April 26, 2009

Detour into Python and optimizations (Part 2)

Posted in Python tagged , , , , at 6:45 pm by davy803

In my last post, I showed you my first implementation of  a simple word game using an A* algorithm.  I also mentioned that I managed to optimize it by two orders of magnitude.  It’s also worth noting that which direction you go in matters a fair amount.  For example, in the test I showed at the end of my last post, I was converting from “poets” to “verse”  and that took 189 seconds.  However if I go the other way and tried to convert from “verse” to “poets” it only takes 24 seconds.  I’m fairly certain it has to do with the branching factor and the number of different words that can be made from each one.  I tried to first see the branching factor of each the initial branch, but in this instance they both returned 4 words, so it didn’t make any difference other than the slight overhead of the first check being slower.

From that information it seems that the expensive branching is further down the line, and we’d have to keep going down until we find it and then switch directions.  Alternatively, it seems like it might be a good candidate for a Bidirectional Search, but that seems a little more complex than I’d like for a simple program, and the slowness is well isolated to a specific call within the algorithm, so let’s focus on optimizing that.

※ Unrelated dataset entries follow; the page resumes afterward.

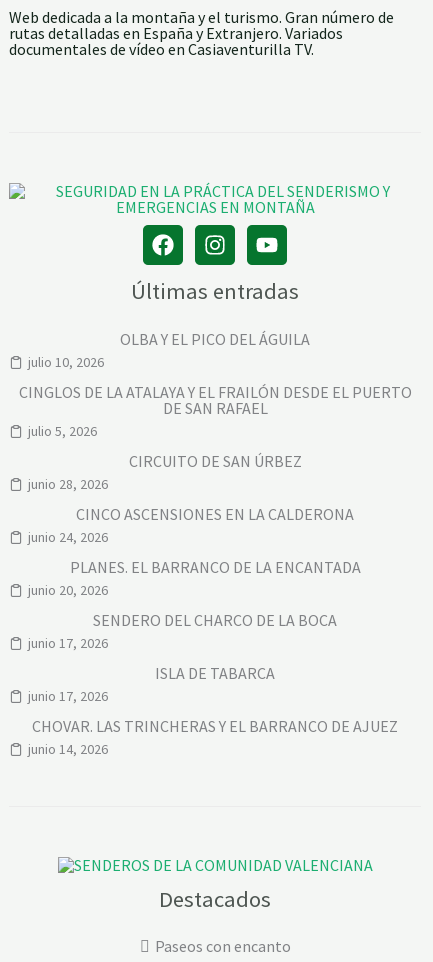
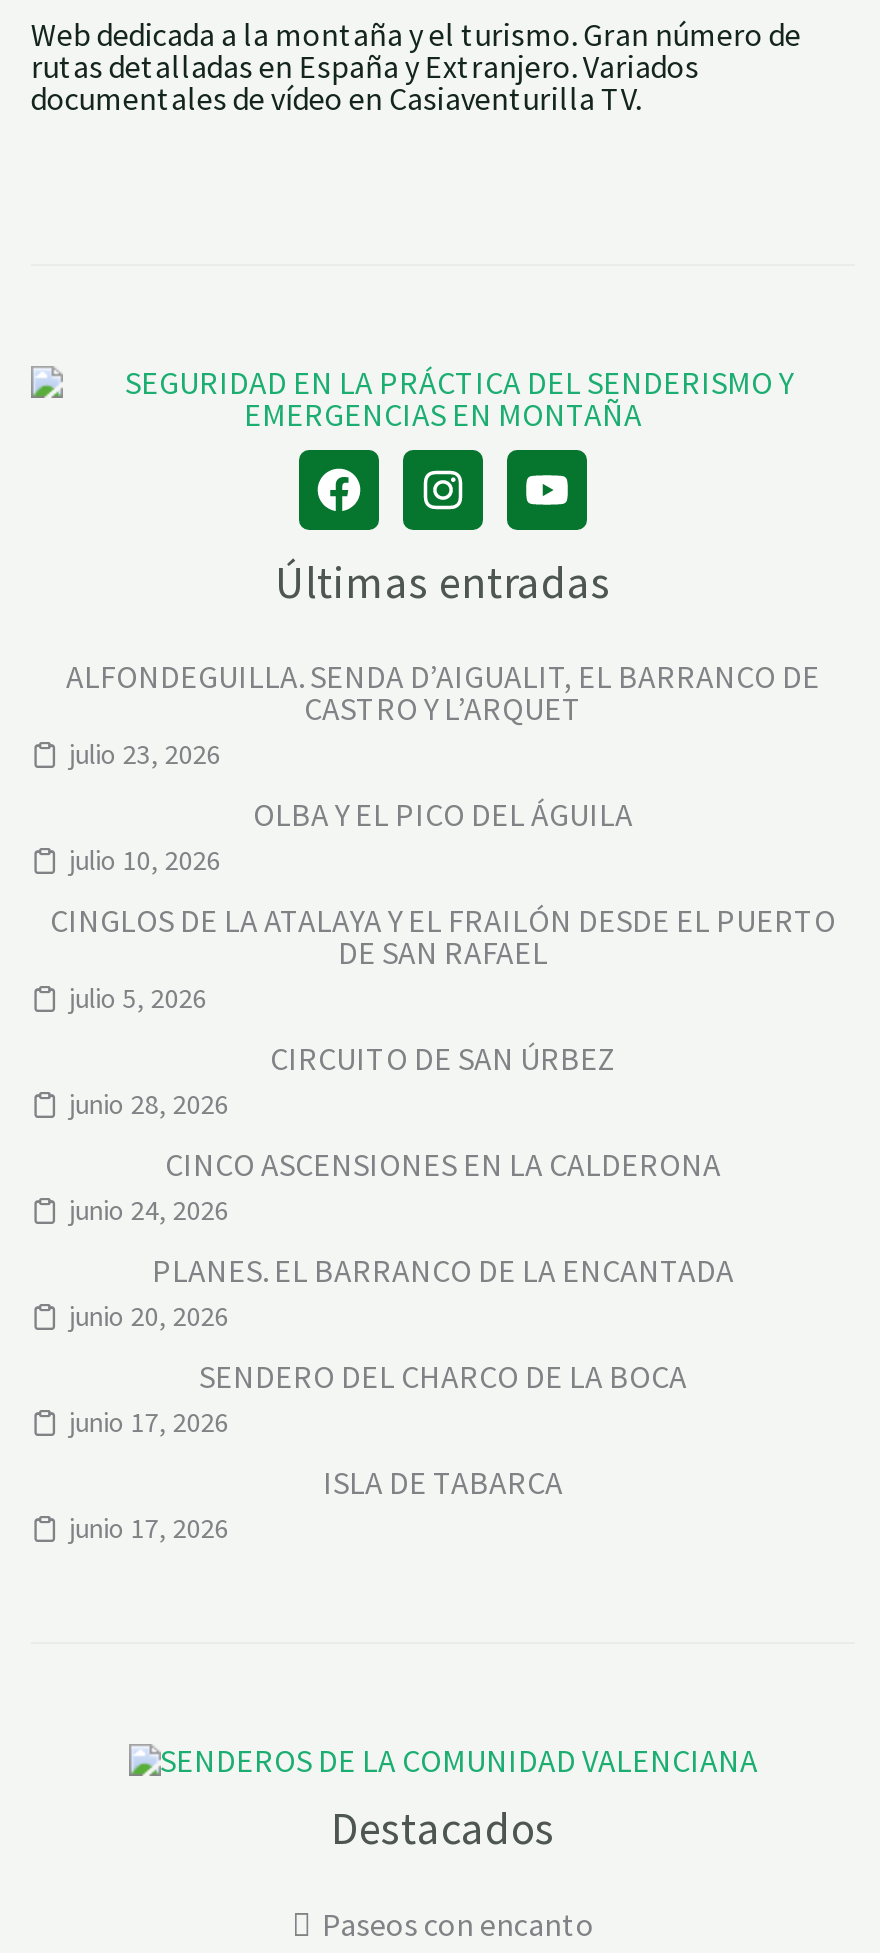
+ ALFONDEGUILLA. SENDA D’AIGUALIT, EL BARRANCO DE
+ CASTRO Y L’ARQUET
+ julio 23, 2026

moved down: OLBA Y EL PICO DEL ÁGUILA | julio 10, 2026 | CINGLOS DE LA ATALAYA Y EL FRAILÓN DESDE EL PUERTO | ... | ISLA DE TABARCA | junio 17, 2026

- CHOVAR. LAS TRINCHERAS Y EL BARRANCO DE AJUEZ
- junio 14, 2026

Let’s get started and look at the first optimization made:

The first thing I noticed was that that len is called 32 million times.  Looking at our distance method we see that len is called twice for input validation:

def distance(word1, word2):
    if len(word1) != len(word2):
        raise ValueError("Word length do not match")
    matches = 0
    for i in range(len(word1)):
        if word1[i] == word2[i]:
            matches += 1
    return len(word1) - matches

Now if I were developing a library for external use, it might be good to leave the check there for the sake of fail fast, but for a one-off program that I know verifies the input before it’s passed to the function, it’s unnecessary, and better left for either a debug assert (which I haven’t learned how to do yet) or unit tests.  What happens if I remove those 2 lines and try again?

Result(1):
(poets:verse) 187.18 -> 154.42 (22%, 22%) 
(verse:poets)  23.79 ->  18.74 (27%, 27%)

The format I’ll be using is shown above where “Results(1)” means it’s the first optimization, times are in seconds, and the first % is percent improvement from the previous version, and the second % is percent improvement from the initial version in my first post.  

A respectable improvement for a simple change.  But there’s another spot that we do unnecessary checking:

def getchildren(word, wordlist):
    return [ w for w in wordlist if len(word) == len(w)
            and distance(word, w) == 1 ]

For every word in the wordlist we check if that word has the same length as the word we’re finding children of.  Well we already know that they are because we filtered out wordlist before we passed it to the AStar function.  So let’s take out that check, which give this:

def getchildren(word, wordlist):
    return [ w for w in wordlist if distance(word, w) == 1 ]
Result(2):
(poets:verse) 154.42 -> 101.82 (52%, 84%) 
(verse:poets)  18.74 ->  13.91 (35%, 80%)

Now that seems may seem a little surprising at first if you remember that getchildren is only called about 1000 times compared to the 5 million times distance is called, but the list comprehension is actually a foreach loop, so for each time getchildren is called, len is called twice for EVERY word in wordlist.

The next optimization is something I mentioned in the last post that seemed obvious in hindsight but didn’t strike me until this stage in the optimization game.  And that is the fact that our distance method counts the number of letters that are the same and then subtracts it from the total length.  What we want is the letters that are different so we can just do that directly:

def distance(word1, word2):
    difference = 0
    for i in range(len(word1)):
        if word1[i] != word2[i]:
            difference += 1
    return difference

That eliminates a single call to len and a subtraction operator, but every little thing counts right?  Well it does when you’re doing it 5 million times.  Here’s the results:

Result(3):
(poets:verse) 101.82 -> 79.30 (28%, 136%) 
(verse:poets)  13.91 -> 11.92 (17%, 100%)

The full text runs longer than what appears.